Directions:
Each line of the listing that includes the string "Does" needs to be located and copied.

=== Section Start ===

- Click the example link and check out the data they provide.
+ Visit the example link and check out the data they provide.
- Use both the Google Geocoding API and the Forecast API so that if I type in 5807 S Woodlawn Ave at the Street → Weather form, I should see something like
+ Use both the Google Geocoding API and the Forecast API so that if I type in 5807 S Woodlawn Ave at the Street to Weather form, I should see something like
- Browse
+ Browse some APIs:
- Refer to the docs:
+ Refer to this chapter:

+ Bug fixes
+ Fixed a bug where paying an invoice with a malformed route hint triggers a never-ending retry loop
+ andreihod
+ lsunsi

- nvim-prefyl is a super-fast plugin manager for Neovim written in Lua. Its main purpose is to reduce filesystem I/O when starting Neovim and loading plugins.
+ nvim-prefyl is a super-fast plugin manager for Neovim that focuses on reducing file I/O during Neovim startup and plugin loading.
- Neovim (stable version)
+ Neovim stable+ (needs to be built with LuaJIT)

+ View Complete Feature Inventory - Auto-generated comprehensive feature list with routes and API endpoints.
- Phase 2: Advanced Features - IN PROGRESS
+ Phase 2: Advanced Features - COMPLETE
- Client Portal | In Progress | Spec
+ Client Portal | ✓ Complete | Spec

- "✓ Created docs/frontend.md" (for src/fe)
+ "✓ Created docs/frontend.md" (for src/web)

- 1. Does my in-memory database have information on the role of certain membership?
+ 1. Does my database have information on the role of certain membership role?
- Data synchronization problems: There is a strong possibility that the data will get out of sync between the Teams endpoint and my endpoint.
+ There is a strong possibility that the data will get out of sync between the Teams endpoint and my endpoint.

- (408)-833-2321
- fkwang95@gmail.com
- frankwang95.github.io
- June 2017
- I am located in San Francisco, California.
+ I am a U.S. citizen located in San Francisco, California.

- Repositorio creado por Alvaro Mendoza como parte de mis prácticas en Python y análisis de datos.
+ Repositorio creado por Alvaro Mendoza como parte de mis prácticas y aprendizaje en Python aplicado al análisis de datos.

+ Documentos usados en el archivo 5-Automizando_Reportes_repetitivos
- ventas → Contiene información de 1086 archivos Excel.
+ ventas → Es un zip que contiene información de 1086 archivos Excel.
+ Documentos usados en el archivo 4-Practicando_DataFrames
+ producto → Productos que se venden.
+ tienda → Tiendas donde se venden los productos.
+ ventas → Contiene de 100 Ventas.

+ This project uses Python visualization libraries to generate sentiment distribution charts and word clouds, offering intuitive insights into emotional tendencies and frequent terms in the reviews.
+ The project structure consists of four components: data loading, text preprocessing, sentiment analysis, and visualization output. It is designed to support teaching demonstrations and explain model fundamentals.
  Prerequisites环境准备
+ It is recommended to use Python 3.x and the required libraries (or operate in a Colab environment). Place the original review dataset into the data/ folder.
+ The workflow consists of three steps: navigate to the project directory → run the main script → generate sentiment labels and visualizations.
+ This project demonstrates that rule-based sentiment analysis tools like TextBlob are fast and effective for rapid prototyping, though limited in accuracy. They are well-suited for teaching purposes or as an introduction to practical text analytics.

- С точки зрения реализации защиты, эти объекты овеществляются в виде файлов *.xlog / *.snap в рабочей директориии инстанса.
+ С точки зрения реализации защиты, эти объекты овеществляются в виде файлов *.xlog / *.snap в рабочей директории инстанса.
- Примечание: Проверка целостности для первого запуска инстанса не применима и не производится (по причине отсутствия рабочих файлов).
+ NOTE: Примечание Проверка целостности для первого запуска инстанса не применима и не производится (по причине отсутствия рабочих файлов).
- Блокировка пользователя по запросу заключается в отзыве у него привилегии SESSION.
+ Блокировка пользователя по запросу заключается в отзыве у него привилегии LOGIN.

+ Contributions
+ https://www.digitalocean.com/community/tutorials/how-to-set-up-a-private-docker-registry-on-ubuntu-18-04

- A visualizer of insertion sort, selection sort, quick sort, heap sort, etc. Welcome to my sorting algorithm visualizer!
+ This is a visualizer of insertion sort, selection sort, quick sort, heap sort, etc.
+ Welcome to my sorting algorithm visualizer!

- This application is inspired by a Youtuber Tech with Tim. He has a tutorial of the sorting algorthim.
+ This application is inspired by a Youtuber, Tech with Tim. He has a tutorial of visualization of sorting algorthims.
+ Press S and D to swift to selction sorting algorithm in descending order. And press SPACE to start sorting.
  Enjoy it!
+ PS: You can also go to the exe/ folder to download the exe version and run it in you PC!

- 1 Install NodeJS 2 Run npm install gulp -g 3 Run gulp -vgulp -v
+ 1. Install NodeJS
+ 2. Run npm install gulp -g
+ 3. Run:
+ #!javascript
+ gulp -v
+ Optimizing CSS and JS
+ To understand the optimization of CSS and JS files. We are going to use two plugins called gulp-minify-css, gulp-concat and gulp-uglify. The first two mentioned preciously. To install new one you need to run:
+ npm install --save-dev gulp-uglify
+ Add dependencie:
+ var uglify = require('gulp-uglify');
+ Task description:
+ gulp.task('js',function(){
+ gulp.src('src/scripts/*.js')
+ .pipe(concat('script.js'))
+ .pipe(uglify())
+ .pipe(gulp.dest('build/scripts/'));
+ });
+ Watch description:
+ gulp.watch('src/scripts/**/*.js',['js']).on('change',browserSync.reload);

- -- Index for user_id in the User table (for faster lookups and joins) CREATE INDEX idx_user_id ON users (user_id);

=== Section End ===

Answer space:
- 1. Does my in-memory database have information on the role of certain membership?
+ 1. Does my database have information on the role of certain membership role?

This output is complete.